Accordingly, we can create a predicter that predicts the processing time and the remaining processing time of a task, simply as the average processing time of the resource processing the task as follows.

class ImbalancedPredicter(Predicter):

    @staticmethod
    def predict_processing_time_task(problem, resource, task):
        if resource == task.data["optimal_resource"]:
            return 9
        else:
            return 27

    @staticmethod
    def predict_remaining_processing_time(problem, resource, task, start_time, now):
        return ImbalancedPredicter.predict_processing_time_task(problem, resource, task)

Now we can create an alternative planner that does not try to assign a task to the first available resource, but rather to the resource that is expected to complete the task fastest, based on the prediction.

Visualizing the results

There are some convenience functions for visualizing the results of a simulation. These are specifically created to work well with the reporters.

The default reporter generates a dictionary with the performance indicators as keys and lists as values, where each element is the result of the performance indicator for a replication. For example, if you do 3 replications, the code below could print something like [3987, 4010, 3996].

...
results = Simulator.replicate(problem_instances, planner, reporter, 50000)
print(results["cases completed"])

We can pass this on to the boxplot visualizer, which takes a dictionary, where the keys are the labels of the boxplots and the values are the lists on the basis of which each boxplot is generated. For example, we can generate a boxplot for the code above as follows:

visualizers.boxplot({'my boxplot title': results["cases completed"]})

The default reporter’s aggregator aggregates the individual values into a pair of an average and a 95% confidence interval. We can pass this on the lineplot visualizer, which visualizes it as a line of averages, with lines representing the 95% confidence intervals above and below that line.

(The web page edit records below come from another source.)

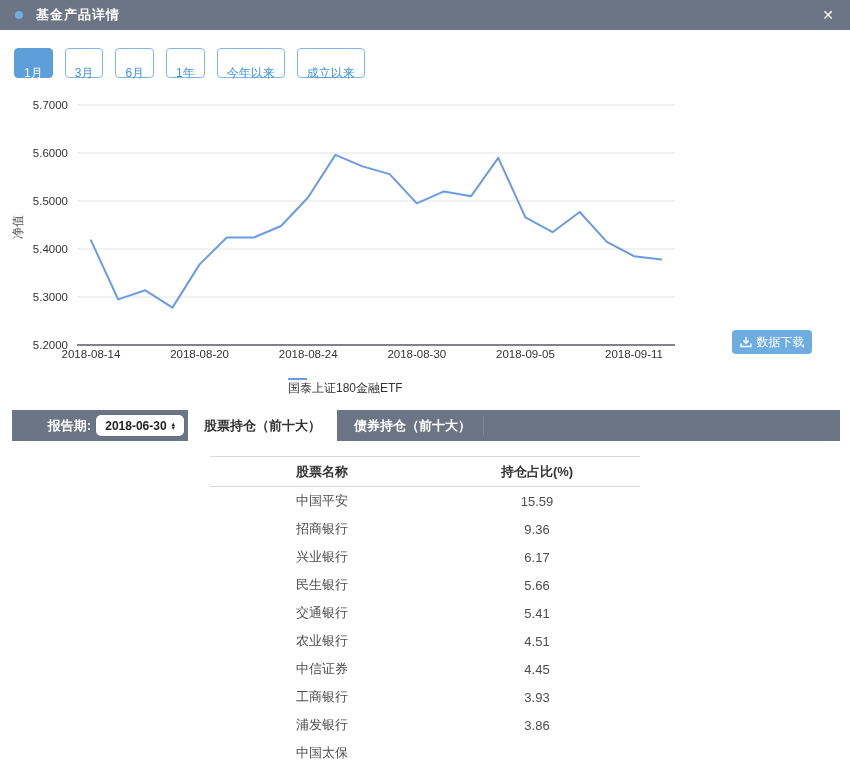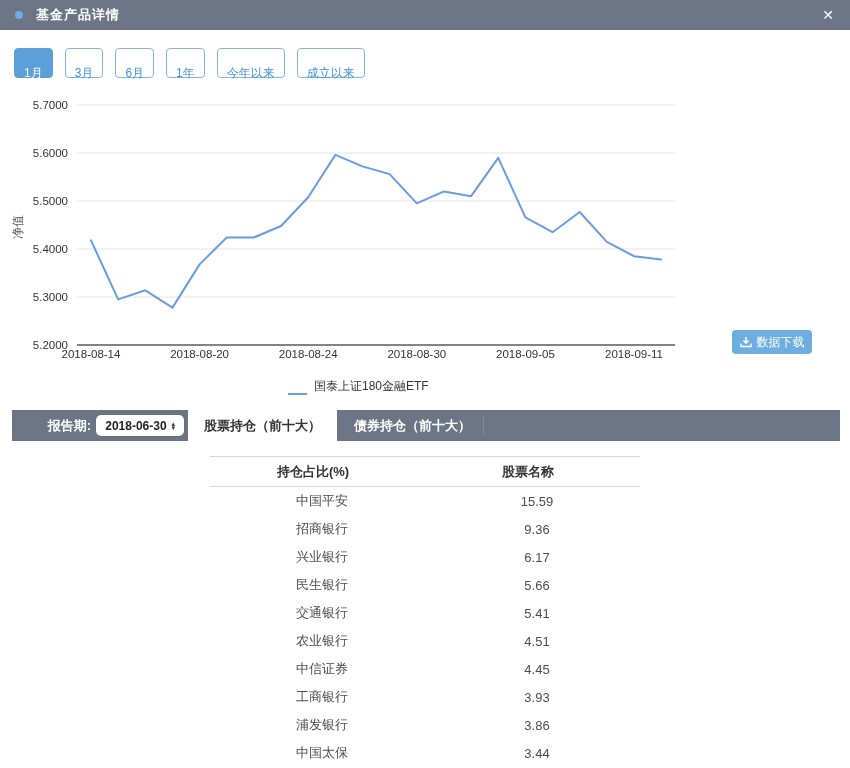"国泰上证180金融ETF" .legend { align-items: flex-end -> flex-start; flex-direction: none -> column }
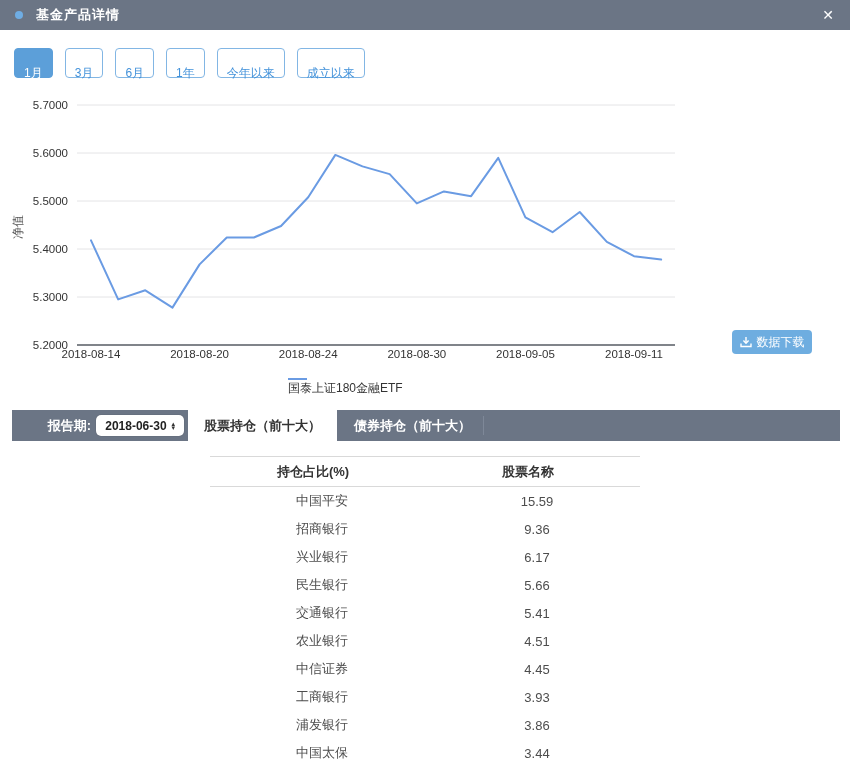"持仓占比(%)" div.c { order: before "股票名称" -> after "股票名称" }
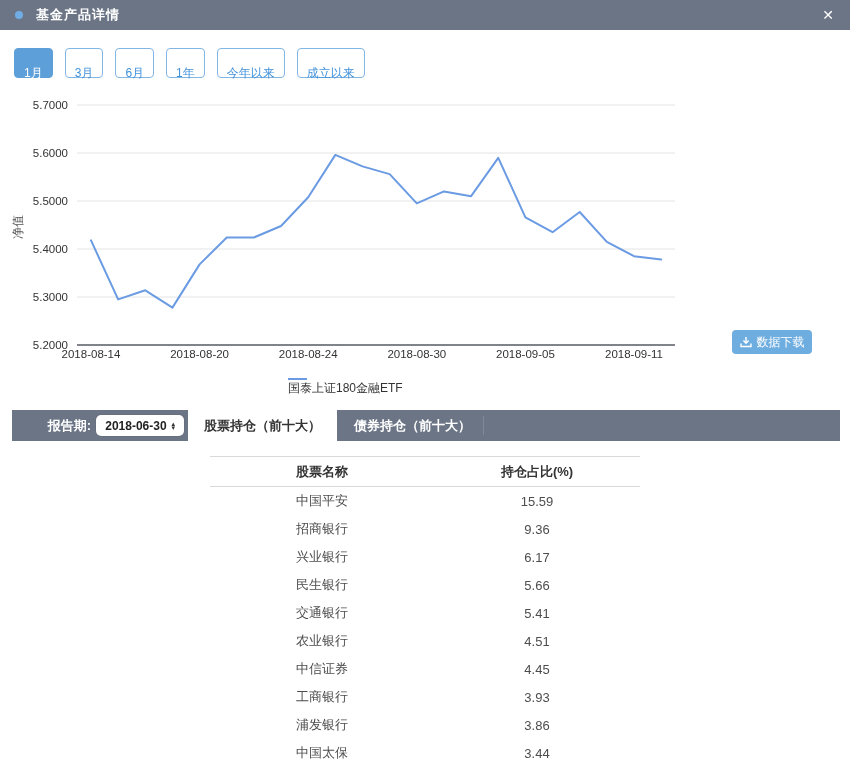"3.44" div.c { html: <div>3.44</div> -> none }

For example, suppose we have created problems for processing times of 4 to 9 minutes, we can simulate and create a lineplot visualization for those problems as follows:

cases_completed_for_processing_time = dict()
for processing_time in range(4, 10):
    ... # create problem_instances for that processing_time
    results = Simulator.replicate(problem_instances, planner, reporter, 50000)
    aggregated_results = Reporter.aggregate(results)
    cases_completed_for_processing_time[processing_time] = aggregated_results["cases completed"]

line_with_ci(cases_completed_for_processing_time)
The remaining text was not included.